Maria Stella Falco è nata nel 1989 in provincia di Lecce, dove vive con i genitori, due fratelli e la tetraparesi spastica. Laurea magistrale in Lettere moderne all’Università del Salento, ora punta a quella in Servizio sociale. Il suo desiderio è inserirsi in questo settore ma anche nell’ambito scolastico, conciliando cultura e attenzione ai bisogni della persona. La passione per la scrittura l’ha portata a pubblicare una raccolta di romanzi: Due tempi, due donne, due stralci di storie (Youcanprint, 2017).
Maria Stella, sei nata con la tetraparesi spastica, una diagnosi che spaventa...

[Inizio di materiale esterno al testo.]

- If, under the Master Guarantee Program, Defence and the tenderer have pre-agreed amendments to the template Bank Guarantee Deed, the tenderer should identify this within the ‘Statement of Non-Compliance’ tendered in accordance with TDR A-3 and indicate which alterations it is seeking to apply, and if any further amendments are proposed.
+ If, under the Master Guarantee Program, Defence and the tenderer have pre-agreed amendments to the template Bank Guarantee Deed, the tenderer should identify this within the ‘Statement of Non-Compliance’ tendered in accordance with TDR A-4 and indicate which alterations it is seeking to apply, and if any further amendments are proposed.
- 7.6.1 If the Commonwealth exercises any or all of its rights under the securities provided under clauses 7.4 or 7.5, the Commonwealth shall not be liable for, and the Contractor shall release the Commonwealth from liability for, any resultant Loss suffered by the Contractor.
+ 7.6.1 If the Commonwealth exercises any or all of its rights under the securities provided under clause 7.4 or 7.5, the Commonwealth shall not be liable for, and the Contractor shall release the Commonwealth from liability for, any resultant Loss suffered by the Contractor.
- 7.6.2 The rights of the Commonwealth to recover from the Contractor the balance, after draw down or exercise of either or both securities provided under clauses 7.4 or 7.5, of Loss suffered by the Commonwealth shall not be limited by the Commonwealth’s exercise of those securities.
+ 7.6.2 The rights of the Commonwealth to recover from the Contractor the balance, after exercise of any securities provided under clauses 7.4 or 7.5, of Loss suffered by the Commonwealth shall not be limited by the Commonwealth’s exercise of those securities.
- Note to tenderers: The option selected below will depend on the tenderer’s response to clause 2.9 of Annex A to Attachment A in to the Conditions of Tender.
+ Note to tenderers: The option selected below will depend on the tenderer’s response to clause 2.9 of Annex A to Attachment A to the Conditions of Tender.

«Vivo questa condizione dalla nascita. Al parto mi è mancato l’ossigeno per qualche momento e questo ha causato un’alterazione della funzionalità cerebrale che mi ha procurato danni motori. Nel tempo, grazie alla costante riabilitazione e ai trattamenti medici, ho ottenuto miglioramenti al punto che oggi i miei arti più compromessi sono le gambe. Cammino usando prevalentemente quadripodi, stampelle a quattro punti d’appoggio. La mia condizione non mi ha mai spaventata; l’ho vissuta con la maturità consentita dalle diverse fasi di vita che ho attraversato. Più che altro mi sono sempre chiesta, quasi mai riuscendo a rispondermi, che cosa avrei vissuto da grande e chi avrebbe fatto parte della mia vita».
Oggi ti senti una ragazza che ha realizzato i suoi progetti?
«Sì. Anzi, in questo periodo della mia vita sono arrivata a sentirmi più che affermata davvero realizzata».
Nel tuo libro racconti di una persona con disabilità e di una senza: una proiezione di ciò che sei e di ciò che vorresti essere?
«Premetto che entrambi i racconti sono frutto di una riflessione personale, quindi in ognuna delle protagoniste c’è una parte di me, sia del mio aspetto fisico sia del mio carattere. Entrambe portano con sé qualcosa di ciò che ho vissuto o vivo. Tornando alla domanda, inutile negarlo, soprattutto crescendo mi sono immaginata a correre tra campi verdi. Ma non potrei vivere la mia esistenza senza la mia condizione, semplicemente perché quella non sarebbe la mia vita. Una vita a cui ho dato un senso profondo, specialmente dopo un momento difficile che mi ha consentito di maturare. La mia è una condizione che ho imparato gradualmente ad apprezzare, come ha fatto Francesca, una delle due protagoniste».
E qual è l’arma segreta per apprezzare la vita e per essere così determinati?
«Se è un’arma segreta, perché svelarla? A parte gli scherzi, è una mia scelta, fatta anni fa, di vivere appieno i miei giorni. A essere tanto determinata ho imparato, e imparerò, traendo spunto da altre persone».
Ti presenti come scrittrice emergente: c’è chi scrive per soldi, tu per che cosa lo fai?
«Scrivo, come Pontiggia e Pennebaker, perché credo nel valore creativo, espressivo e terapeutico della scrittura. Scrivo da sempre, anche su consiglio degli specialisti che mi seguono, perché scrivere o leggere allena la mente. È un esercizio utile quanto quello fisico. E poi scrivo per raccontare e raccontarmi. Per comunicare e sensibilizzare in materia di cultura della disabilità».
Da grande ti vedi scrittrice o cos’altro?
«Il mio sogno è conciliare gli studi letterari con quelli sociali. Da grande mi vedo assistente sociale impegnata nella gestione di una libreria o di un centro documentazione sulla disabilità».
Spesso parli di cultura della disabilità: come ti vedi inserita nella storia del nostro tempo?
«Da disabile, ma ancor prima in quanto persona, ho avuto la possibilità di inserirmi nella società, di migliorare e di migliorarmi all’interno della stessa. Ho recentemente stipulato il mio primo contratto di lavoro, benché a tempo determinato, come docente temporanea di materie letterarie. Ma ci sono cose che ancora non vanno. Giorni fa ero a cena in un ristorante quando è arrivata una famigliola con due figlie. Una faceva i capricci perché non voleva sedersi a tavola e la madre l’ha invitata a sedersi perché altrimenti poteva sembrare una scimunita. Ecco, vige ancora la cultura del pregiudizio e della superficialità. Io voglio cambiarla».
Se fossi un personaggio storico chi vorresti essere?
«Matilde, la protagonista del mio scritto. Perché vive nel Medioevo, un’epoca che mi affascina e che è entrata nell’immaginario come periodo cupo. Dal quale, però, si può rinascere».
Se dovessi lasciare una traccia nella storia, quale sarebbe?
«La traccia che vorrei lasciare è essere me stessa fino in fondo, così come sto facendo in tutti i modi».